Beer maker Grupo Modelo was among the first companies to make the switch. Company President Cassiano De Stefano, in an interview for EL ECONOMISTA, emphasized the brewer’s commitment to Mexican society by donating more than 250,000 bottles of hand sanitizer to the Fundación IMSS A.C. The product is made from the alcohol extracted in the manufacturing of the Corona Cero beer and meets national sanitary requirements. Rum-maker Bacardi adopted a similar approach, replacing its rum production to make 20,000 liters of alcohol for hand sanitizer, which will be donated to the communities of Tultitlan, Arandas and Atotonilco. The initiative is part of a global movement involving Bacardi plants in the US, Italy, Great Britain and Puerto Rico to aid in the battle to contain the worldwide pandemic.

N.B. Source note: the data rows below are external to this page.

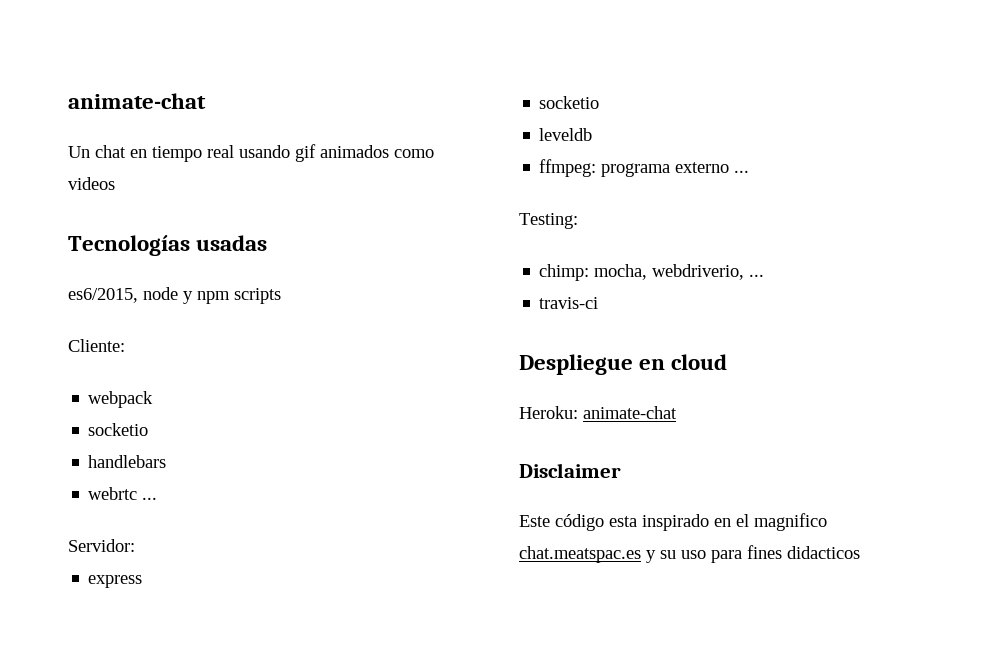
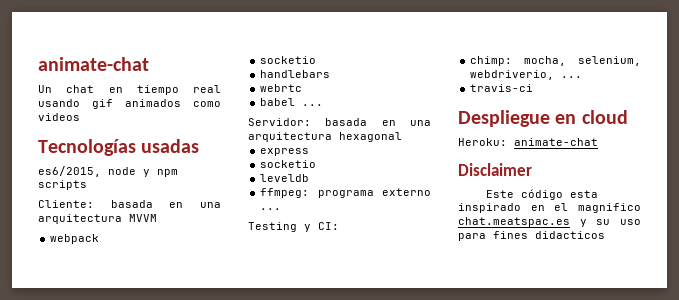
(125, 345) none -> [110,200,221,208] [38,214,157,224] basada en una arquitectura MVVM
(138, 493) none -> [260,98,296,106] // babel
(135, 545) none -> [325,118,431,126] [248,132,402,142] basada en una arquitectura hexagonal
[519,213,578,229] Testing: -> [248,222,339,232] Testing y CI:
(648, 272) none -> [578,56,641,66] selenium,

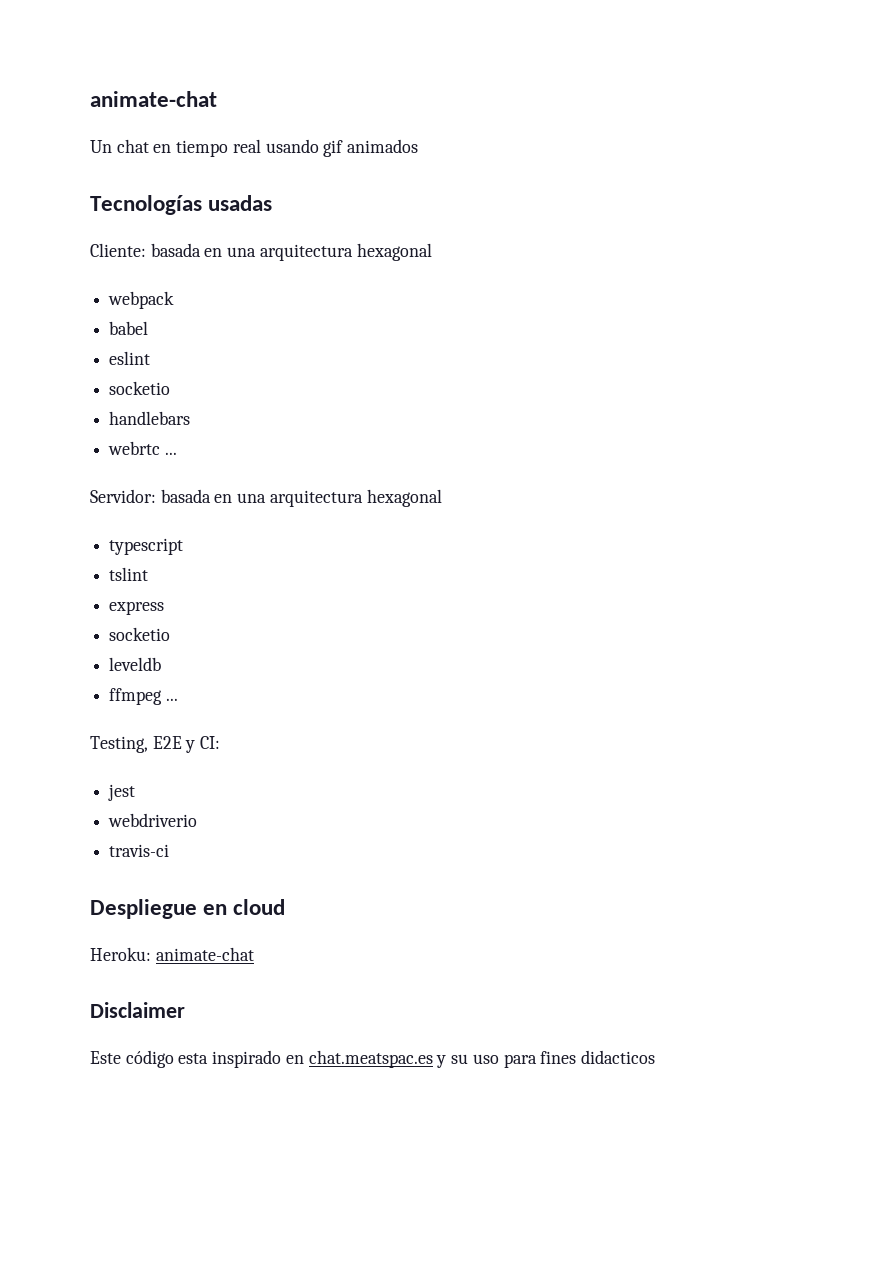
[193,101,221,107] [38,113,80,121] como videos -> (419, 146) none
[38,166,178,177] [38,180,87,190] // es6/2015, node y npm scripts -> (273, 203) none
[129,214,157,222] MVVM -> [356,243,432,261] hexagonal
(100, 239) none -> [109,321,149,335] [109,351,151,365] // babel // eslint
[260,98,296,106] // babel -> (161, 448) none
(402, 137) none -> [109,538,184,555] [109,567,149,581] // typescript // tslint
[260,188,431,198] [260,208,282,210] [248,222,297,232] ffmpeg: programa externo ... // Testing -> [109,688,178,705] [90,736,182,753] ffmpeg ... // Testing, E2E
[470,56,641,66] [470,70,583,80] chimp: mocha, selenium, webdriverio, ... -> [108,784,136,801] [108,813,198,827] jest // webdriverio
[554,203,641,213] el magnifico -> (304, 1059) none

The beauty and care industry is taking similar measures. Natura & Co, the Brazilian conglomerate that recently acquired well-known brand Avon, announced on its official website and social media that the company’s makeup and fragrance production lines in Mexico would be used for manufacturing only soap and hand sanitizer. Jean Noel Divet, president of The L’Oréal Group Mexico, also expressed the company’s desire to support healthcare and transportation workers. L’Oréal will start mass producing sanitizer at its two main plants in Xochimilco and San Luis Potosi. According to PMPharma México, more than 300,000 units will go to a variety of hospitals in the EdoMex region and approximately 10 tons of the product will be distributed among 10,000 public vehicles transiting the San Luis area.
As the country experiences phase 3 of the pandemic, in which community transmission becomes widespread, greater efforts will be needed to contain the disease. Businesses in Mexico aren’t waiting. They already are showing that they will to do their part.